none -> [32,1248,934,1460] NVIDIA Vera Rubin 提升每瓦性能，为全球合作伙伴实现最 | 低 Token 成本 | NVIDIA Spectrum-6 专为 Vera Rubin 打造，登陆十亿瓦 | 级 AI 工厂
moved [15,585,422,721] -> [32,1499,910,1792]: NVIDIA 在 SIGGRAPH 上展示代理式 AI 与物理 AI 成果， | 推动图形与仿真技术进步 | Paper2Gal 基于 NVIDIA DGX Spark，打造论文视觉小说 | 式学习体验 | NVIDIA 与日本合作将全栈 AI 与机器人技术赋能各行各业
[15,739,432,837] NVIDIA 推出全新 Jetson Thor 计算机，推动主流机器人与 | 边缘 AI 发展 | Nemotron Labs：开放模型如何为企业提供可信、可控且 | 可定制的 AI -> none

◆ ◆ ◆

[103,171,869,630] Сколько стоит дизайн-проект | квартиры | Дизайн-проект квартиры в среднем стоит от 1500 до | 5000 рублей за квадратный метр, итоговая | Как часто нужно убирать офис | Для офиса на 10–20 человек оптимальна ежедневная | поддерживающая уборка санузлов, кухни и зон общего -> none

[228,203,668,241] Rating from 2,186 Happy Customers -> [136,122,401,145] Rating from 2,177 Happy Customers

◆ ◆ ◆

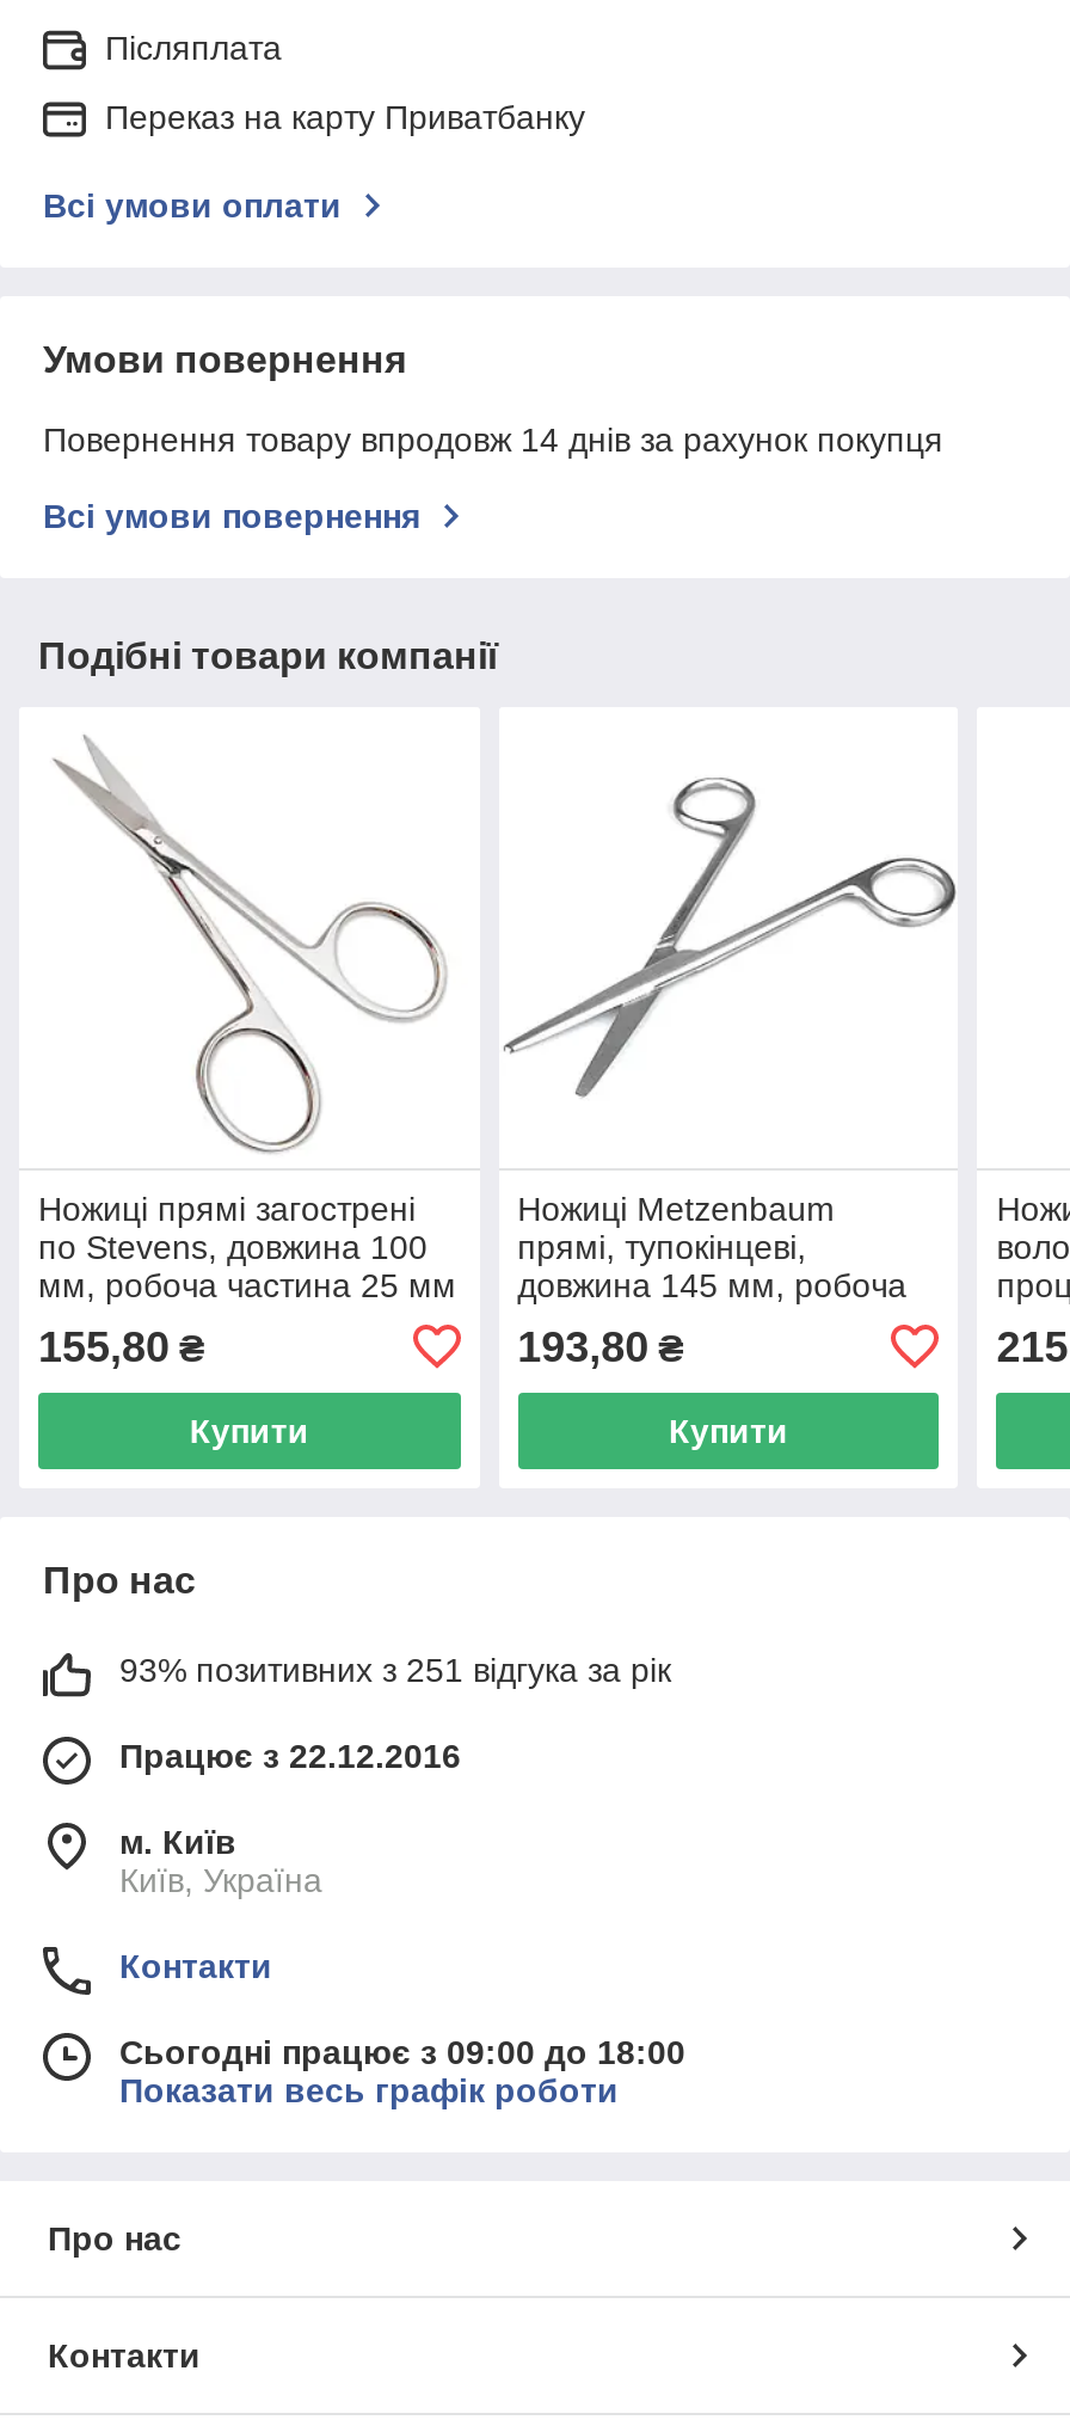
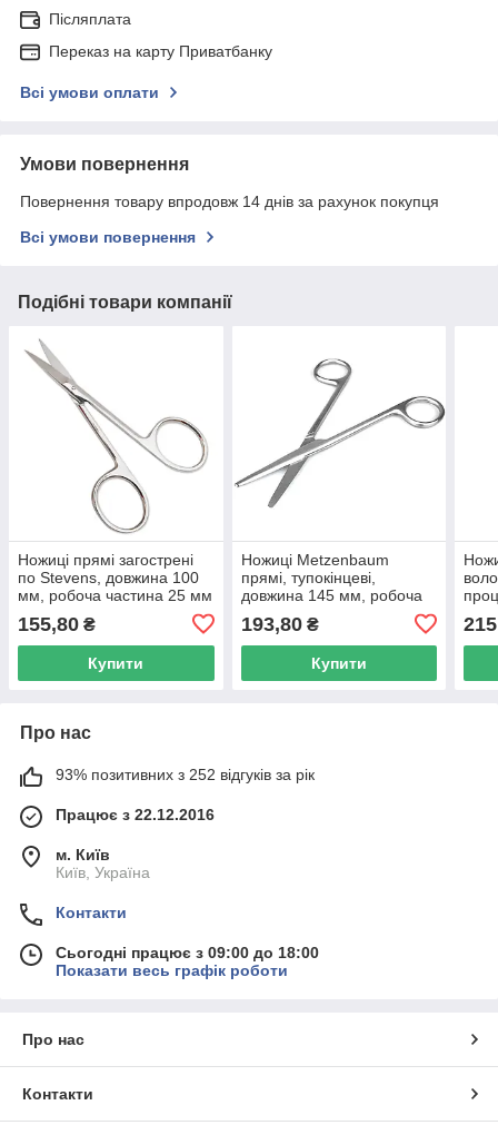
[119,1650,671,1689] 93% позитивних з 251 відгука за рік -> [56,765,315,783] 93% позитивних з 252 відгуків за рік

◆ ◆ ◆

**Work instruction**
Take each line above that contains "NVIDIA" and copy it out.

**Exercise result**
none -> [32,1248,934,1460] NVIDIA Vera Rubin 提升每瓦性能，为全球合作伙伴实现最 | 低 Token 成本 | NVIDIA Spectrum-6 专为 Vera Rubin 打造，登陆十亿瓦 | 级 AI 工厂
moved [15,585,422,721] -> [32,1499,910,1792]: NVIDIA 在 SIGGRAPH 上展示代理式 AI 与物理 AI 成果， | 推动图形与仿真技术进步 | Paper2Gal 基于 NVIDIA DGX Spark，打造论文视觉小说 | 式学习体验 | NVIDIA 与日本合作将全栈 AI 与机器人技术赋能各行各业
[15,739,432,837] NVIDIA 推出全新 Jetson Thor 计算机，推动主流机器人与 | 边缘 AI 发展 | Nemotron Labs：开放模型如何为企业提供可信、可控且 | 可定制的 AI -> none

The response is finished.